Last night I posted this note:
Since Sunday afternoon bit-player.org has been under some sort of mysterious DDoS attack, with a rotating suite of IP numbers repeatedly downloading the same PDF files several times a second. For the time being, I’ve taken most PDFs offline. If you urgently need something and you get a permission-denied error, please send me an email. Sorry for the inconvenience. Back soon, I hope.
Turns out it was not net pests. It was my 15 minutes of fame. A link to an old story of mine found its way to the front page of Hacker News, and I misinterpreted the resulting net traffic jam. A couple of hours later (and after a couple of messages from helpful HN readers), I realized there was nothing malicious going on, and I put the files back on line.
I’m an amateur in all things, but I’m especially inept as a sysadmin. Looking at the server logs this morning, I’m still unsure of exactly what I’m seeing, but I understand a little more than I did 12 hours ago.

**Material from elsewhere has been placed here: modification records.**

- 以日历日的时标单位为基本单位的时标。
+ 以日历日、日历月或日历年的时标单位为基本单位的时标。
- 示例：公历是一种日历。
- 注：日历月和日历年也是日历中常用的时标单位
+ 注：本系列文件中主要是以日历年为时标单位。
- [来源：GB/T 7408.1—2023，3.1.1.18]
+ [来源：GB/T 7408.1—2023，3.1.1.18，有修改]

What set me off in the first place was seeing long lists of requests like these, all from the same IP number:
16/Mar/2014:14:17:25 "GET /AmSci-2005-11-Hayes-NewOrleans.pdf HTTP/1.1" 200 79640 16/Mar/2014:14:17:26 "GET /AmSci-2005-11-Hayes-NewOrleans.pdf HTTP/1.1" 206 65886 16/Mar/2014:14:17:26 "GET /AmSci-2005-11-Hayes-NewOrleans.pdf HTTP/1.1" 206 8781 16/Mar/2014:14:17:27 "GET /AmSci-2005-11-Hayes-NewOrleans.pdf HTTP/1.1" 206 65891 16/Mar/2014:14:17:27 "GET /AmSci-2005-11-Hayes-NewOrleans.pdf HTTP/1.1" 206 65892 16/Mar/2014:14:17:27 "GET /AmSci-2005-11-Hayes-NewOrleans.pdf HTTP/1.1" 206 65893
Good grief, I thought: Somebody is downloading the same PDF file six times within three seconds. I failed to notice (or appreciate the significance of) the response codes near the end of each line. The “200” code on the first line is the normal HTTP “OK” signal, but the “206” on the next five lines signifies “partial content.” What’s going on here—if I now understand correctly—is not one person downloading the same file six times; it’s one person downloading a file in six pieces. (The size of the file in question is 270,570 bytes. The byte counts at the ends of the six lines above add up to 272,343. I can’t account for the discrepancy; I’m still an amateur.)

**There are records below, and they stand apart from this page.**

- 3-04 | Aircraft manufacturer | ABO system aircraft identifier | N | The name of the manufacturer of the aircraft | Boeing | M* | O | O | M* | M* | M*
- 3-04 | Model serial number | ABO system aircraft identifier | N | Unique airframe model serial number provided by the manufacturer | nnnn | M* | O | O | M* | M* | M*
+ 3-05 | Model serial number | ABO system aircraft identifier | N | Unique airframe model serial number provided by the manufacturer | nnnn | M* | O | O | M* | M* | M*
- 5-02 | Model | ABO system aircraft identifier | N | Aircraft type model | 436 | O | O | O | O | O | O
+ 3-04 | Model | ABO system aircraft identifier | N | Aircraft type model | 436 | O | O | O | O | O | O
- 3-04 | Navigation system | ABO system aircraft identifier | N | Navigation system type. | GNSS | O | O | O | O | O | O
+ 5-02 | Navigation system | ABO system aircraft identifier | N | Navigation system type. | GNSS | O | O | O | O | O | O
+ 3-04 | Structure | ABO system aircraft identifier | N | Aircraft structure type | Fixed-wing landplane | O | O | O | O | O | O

The file mentioned in the six requests above is not the one linked to by Hacker News. That’s another reason for my confusion: I was seeing wholesale downloading of hundreds of different files. Apparently, when some people find an item that interests them on a web site, they
wget -r the whole site. And I guess I understand why: If you don’t grab it immediately, the skittish site owner is likely to panic and take it offline. (But wouldn’t it be polite to throttle the request rate?)
The story that started all this fuss is a bit of whimsy I wrote almost 30 years ago for Computer Language, a magazine long defunct. In the past 18 hours the PDF has been successfully downloaded almost 12,000 times, which may be greater than the circulation of Computer Language.